Inside an air freight box. Ciudad Juarez, Mexico.

*The class on resilience was given my my husband’s employer. If anyone is interested in knowing more about it, I would be happy to answer your questions and provide you with some of the on-line resources and recommended readings.

Anyone else out there in the process of redefining yourself?
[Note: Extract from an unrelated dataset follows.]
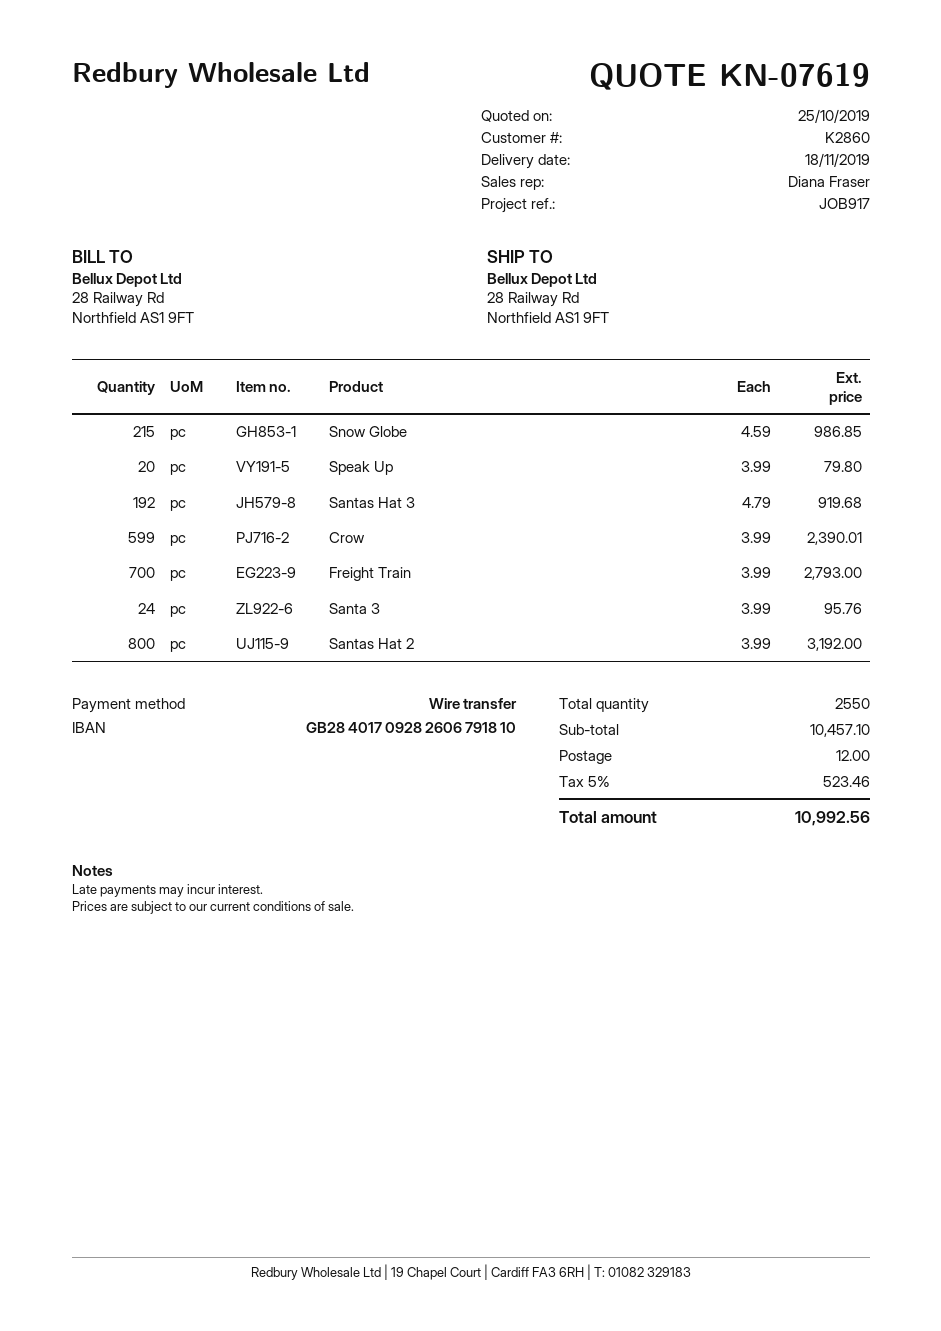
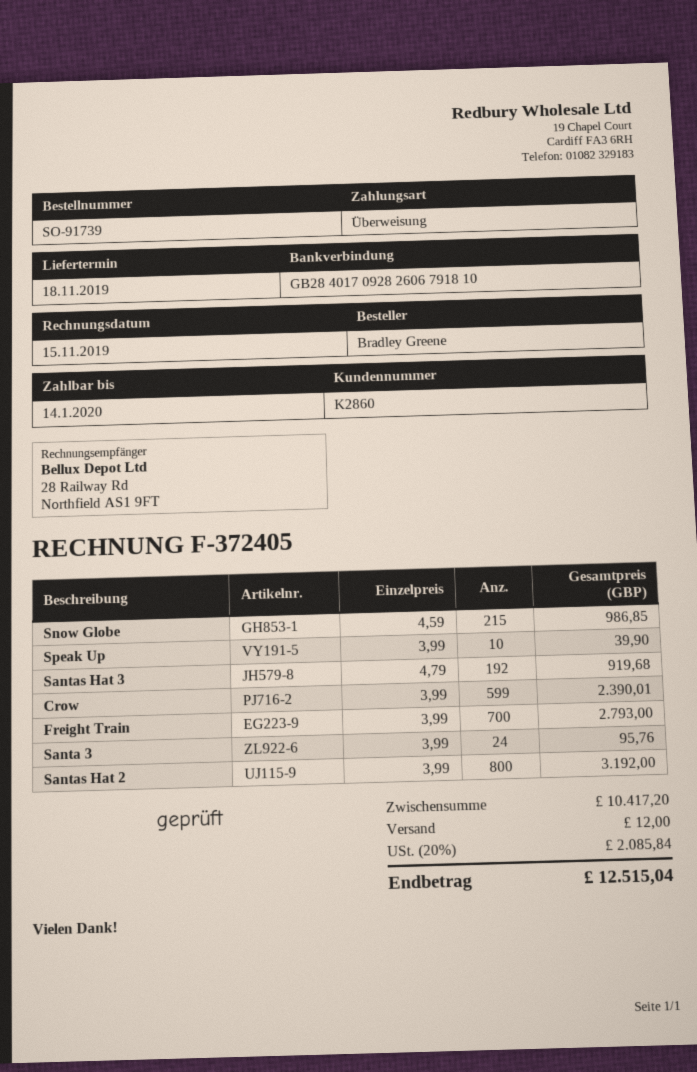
Speak Up: 20 x 3.99 = 79.80 -> 10 x 3.99 = 39.90
subtotal: 10457.10 -> 10417.20
tax: 5% = 523.46 -> 20% = 2085.84
total: 10992.56 -> 12515.04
8 comments on “Coming Clean

  1. Zen and Genki
    March 29, 2012

    Oh yes, redefining daily 🙂 Makes life interesting, I think 🙂

    • Wanderlustress
      March 29, 2012

      It tortures me but it’s fun, too. You are right. Thank you for reading!

  2. growingmuses
    March 29, 2012

    Um, hello? Me! here in the back row, vigorously raising my hand. Aren’t we all (or at least many of us, especially mothers) on a journey of redefining ourselves now that we’re no longer “travelers” but “moms of the world?” I had an identity crisis 10 years ago when I realized I no longer enjoyed “back-packing” and needed to upgrade to “wheeley” luggage. I’m still having an identity crisis about being a suburban mom rather than the glob trotting one I thought I’d be but I’m working on blossoming where I’m planted, sometimes easier said than done. I’m excited for your new Laotian adventures. There are many beautiful parts of that country, and such a scarred past, to explore. Unlike Mexico, I feel certain that you will be safe to explore them and with kids. Just wait, 2 to 4 is ever so much easier than 0 to 2.

    • Wanderlustress
      March 29, 2012

      Hi there! Thank you for stopping by and chiming in. You made my day. I’m in good company if we’ve all gone through/are facing the same struggles. Our guest room in Vientiane will be waiting for you and your wheelie luggage ;D

  3. Nate
    March 28, 2012

    Good lookin’ rugrats. Nice to hear some of your backstory.


    • Wanderlustress
      March 28, 2012

      Thanks Nate. Getting personal is a little taboo for me. Yikes.

  4. mulrickillion
    March 28, 2012

    I am curious about your interest in the UN’s MDGs. As you are no doubt aware, most agree that all of the goals will not be met by the target date of 2015. You also interestingly characterized the goals as Laos’ MDGs, which leaves me to speculate that you may be measuring Laos’ development efforts against the MDGs. Perhaps I missed something in your earlier writings; in other words, I am trying to understand your fascination with Laos’ development programs. Otherwise, your blog is always interesting.

    • Wanderlustress
      March 28, 2012

      MGDs are the universal benchmark by which development efforts are evaluated and measured – “The eight Millennium Development Goals…form a blueprint agreed to by all the world’s countries and all the world’s leading development institutions.” (For more info see: http://www.un.org/millenniumgoals/bkgd.shtml). In instances where the UN specifies additional development needs, additional MGDs will be assigned to that country. For instance, Laos has an additional MGD to reduce the impact of Unexploded Ordnance (UXO). I’m currently focusing on Laos because I will be living there for two years starting this July and I hope to work on development programs while I’m there.

      Keep you questions coming! You challenge me (in a good way, like having your thesis professor read your blog!).